WORK REQUEST =
Restate word for word the lines from the one bearing "padding-left: 34px;" through the end of the entries below, and leave every picture out.

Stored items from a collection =
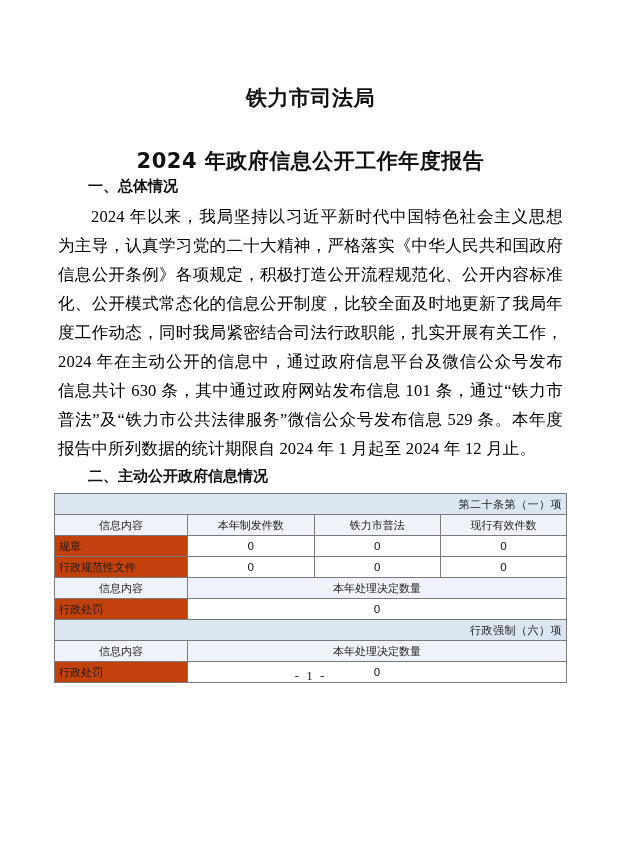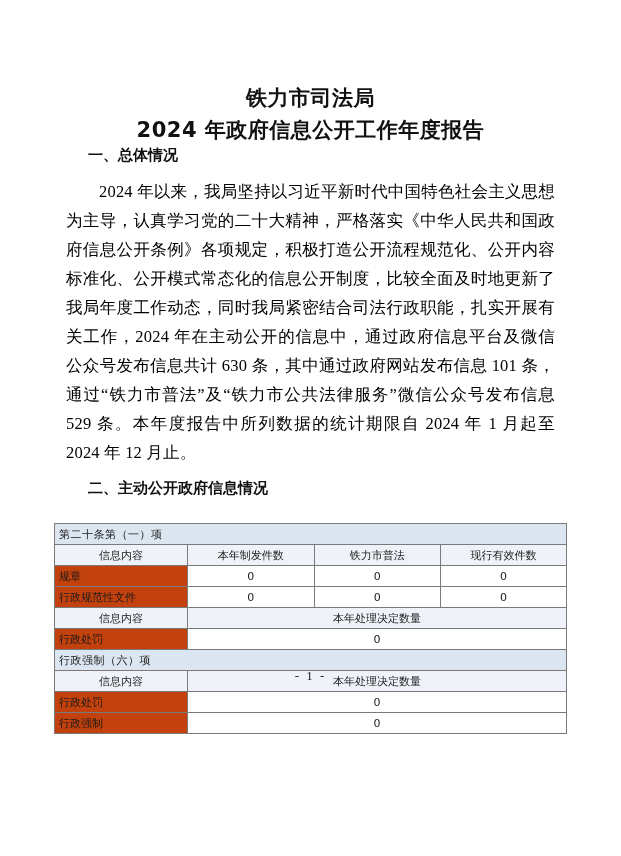--- a/index.html
+++ b/index.html
@@ -32,6 +32,7 @@
   }
   .doc-title .line2 {
     display: block;
+    margin-top: 31px;
   }
   .section-heading {
     font-family: "DejaVu Sans", "Liberation Sans", sans-serif;

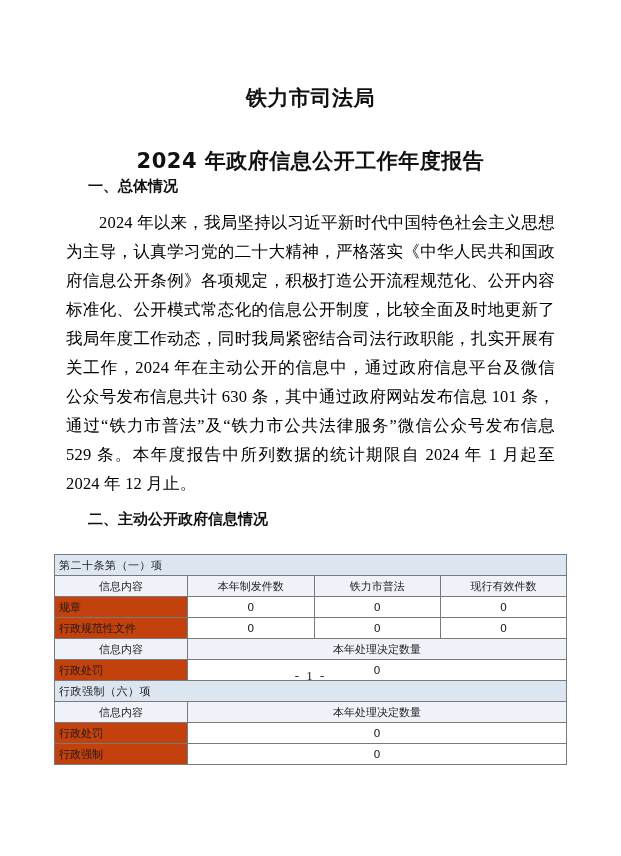--- a/index.html
+++ b/index.html
@@ -48,7 +48,7 @@
     text-align: justify;
     text-justify: inter-ideograph;
     text-indent: 2em;
-    margin: 12px;
+    margin: 4px;
     letter-spacing: 0.2px;
   }
   .section-heading-2 {

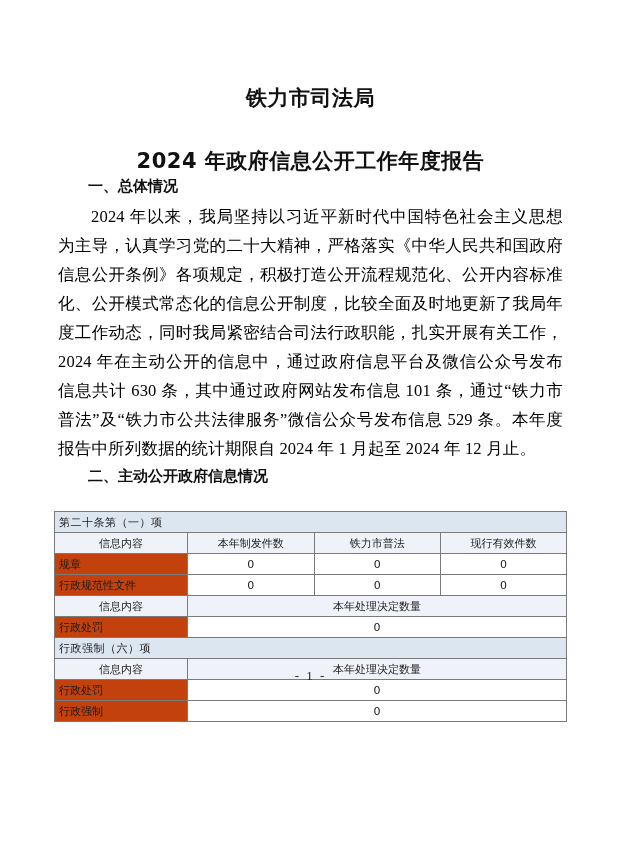--- a/index.html
+++ b/index.html
@@ -56,7 +56,7 @@
     font-weight: bold;
     font-size: 15px;
     margin-top: 4px;
-    margin-bottom: 25px;
+    margin-bottom: 7px;
     padding-left: 34px;
     color: #111;
   }

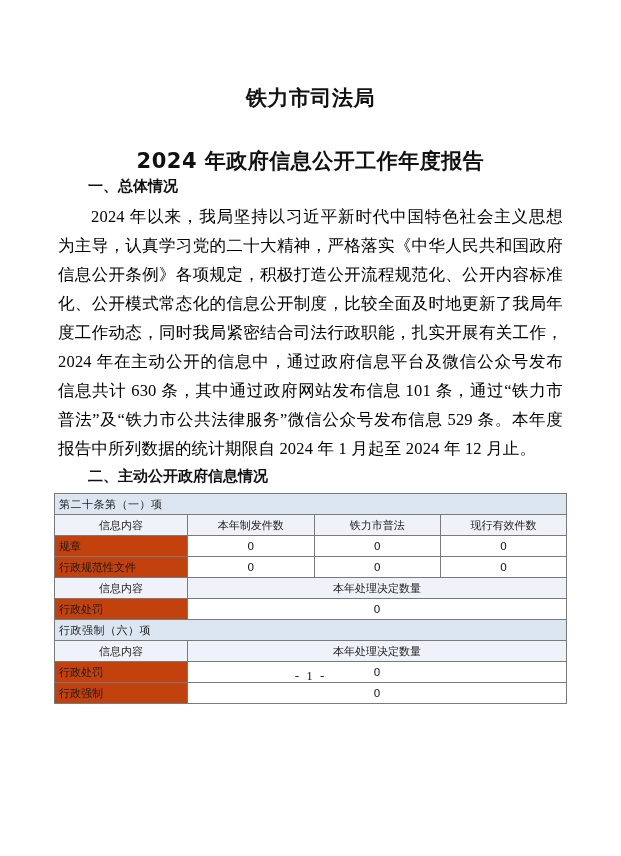--- a/index.html
+++ b/index.html
@@ -75,7 +75,7 @@
   }
   td.band {
     background: #dce6f1;
-    text-align: left;
+    text-align: right;
     font-size: 11px;
     letter-spacing: 0.5px;
   }

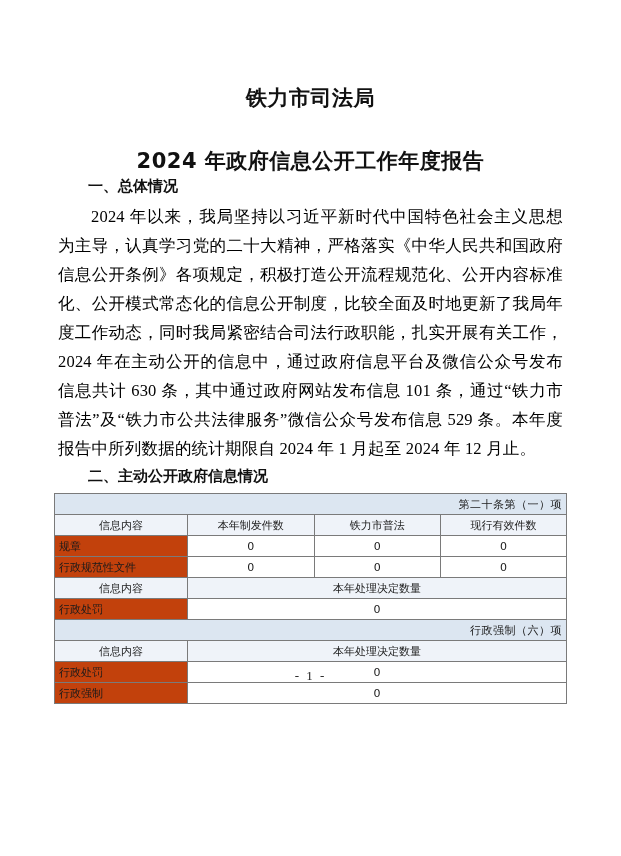--- a/index.html
+++ b/index.html
@@ -169,10 +169,6 @@
         <td class="rowlabel">行政处罚</td>
         <td class="num" colspan="3">0</td>
       </tr>
-      <tr>
-        <td class="rowlabel">行政强制</td>
-        <td class="num" colspan="3">0</td>
-      </tr>
     </tbody>
   </table>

OUTPUT OF THE TASK =
     padding-left: 34px;
     color: #111;
   }

--- a/index.html
+++ b/index.html
@@ -75,7 +75,7 @@
   }
   td.band {
     background: #dce6f1;
-    text-align: left;
+    text-align: right;
     font-size: 11px;
     letter-spacing: 0.5px;
   }

--- a/index.html
+++ b/index.html
@@ -169,10 +169,6 @@
         <td class="rowlabel">行政处罚</td>
         <td class="num" colspan="3">0</td>
       </tr>
-      <tr>
-        <td class="rowlabel">行政强制</td>
-        <td class="num" colspan="3">0</td>
-      </tr>
     </tbody>
   </table>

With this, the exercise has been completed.